Los vehículos eléctricos pueden ser mejores para el medio ambiente, pero no tanto para el bolsillo, especialmente para los propietarios que esperan revender sus coches. Según un estudio de iSeeCars, los automóviles impulsados por baterías son los que más se deprecian, perdiendo un 58,8% al cabo de cinco años, frente a una media del sector del 45,6%.
Los peores de la industria automovilística suelen ser los modelos de lujo. Sin embargo, sólo dos VE se depreciaron menos que la media dentro del segmento. El Jaguar i-Pace, el Tesla Model S y el Nissan Leaf perdieron un 72,2 por ciento, un 65,2 por ciento y un 64,1 por ciento de sus precios de venta sugeridos (MSRP), respectivamente.

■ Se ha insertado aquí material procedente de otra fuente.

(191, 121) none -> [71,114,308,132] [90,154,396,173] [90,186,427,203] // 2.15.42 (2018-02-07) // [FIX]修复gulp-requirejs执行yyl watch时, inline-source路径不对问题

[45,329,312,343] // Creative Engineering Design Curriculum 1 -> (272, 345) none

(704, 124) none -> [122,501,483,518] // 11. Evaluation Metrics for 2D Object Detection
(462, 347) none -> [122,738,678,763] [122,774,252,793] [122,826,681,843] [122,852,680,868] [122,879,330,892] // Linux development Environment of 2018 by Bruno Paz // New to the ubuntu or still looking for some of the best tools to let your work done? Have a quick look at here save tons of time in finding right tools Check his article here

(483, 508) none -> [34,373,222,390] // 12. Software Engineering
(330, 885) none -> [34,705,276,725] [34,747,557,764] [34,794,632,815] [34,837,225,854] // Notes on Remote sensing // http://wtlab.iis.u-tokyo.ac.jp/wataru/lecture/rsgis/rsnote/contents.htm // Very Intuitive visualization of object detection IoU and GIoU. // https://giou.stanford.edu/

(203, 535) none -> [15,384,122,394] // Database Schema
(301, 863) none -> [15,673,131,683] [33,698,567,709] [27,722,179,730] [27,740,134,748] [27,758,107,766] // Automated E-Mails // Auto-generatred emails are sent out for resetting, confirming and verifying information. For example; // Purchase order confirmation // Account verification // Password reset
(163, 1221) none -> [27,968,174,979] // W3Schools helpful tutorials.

Otros grandes perdedores eléctricos son el Tesla Model X (63,4 por ciento), el Tesla Model Y (60,4 por ciento), el Porsche Taycan (60,1 por ciento) y el Kia Niro EV (59,2 por ciento). Los menos perdedores son el Tesla Model 3 (55,9 por ciento) y el Hyundai Kona Electric (58,0 por ciento).
La bajada de los precios de los vehículos de ocasión podría estimular el interés por los VE de segunda mano. Sin embargo, los compradores de coches nuevos podrían dudar a la hora de gastar en coches impulsados por baterías si no mantienen su valor, lo que ralentizaría aún más la adopción de VE.
El rápido avance tecnológico, comprensible al tratarse de un segmento relativamente nuevo, contribuye a que los VE se deprecien más rápidamente. A algunos consumidores también les preocupa la degradación de las baterías, que puede reducir la autonomía de conducción con el tiempo. Otros factores son los descuentos agresivos de los fabricantes de VE y una demanda más débil.
iSeeCars extrajo para el estudio datos de más de 800.000 coches usados vendidos al cabo de cinco años entre marzo de 2024 y febrero de 2025.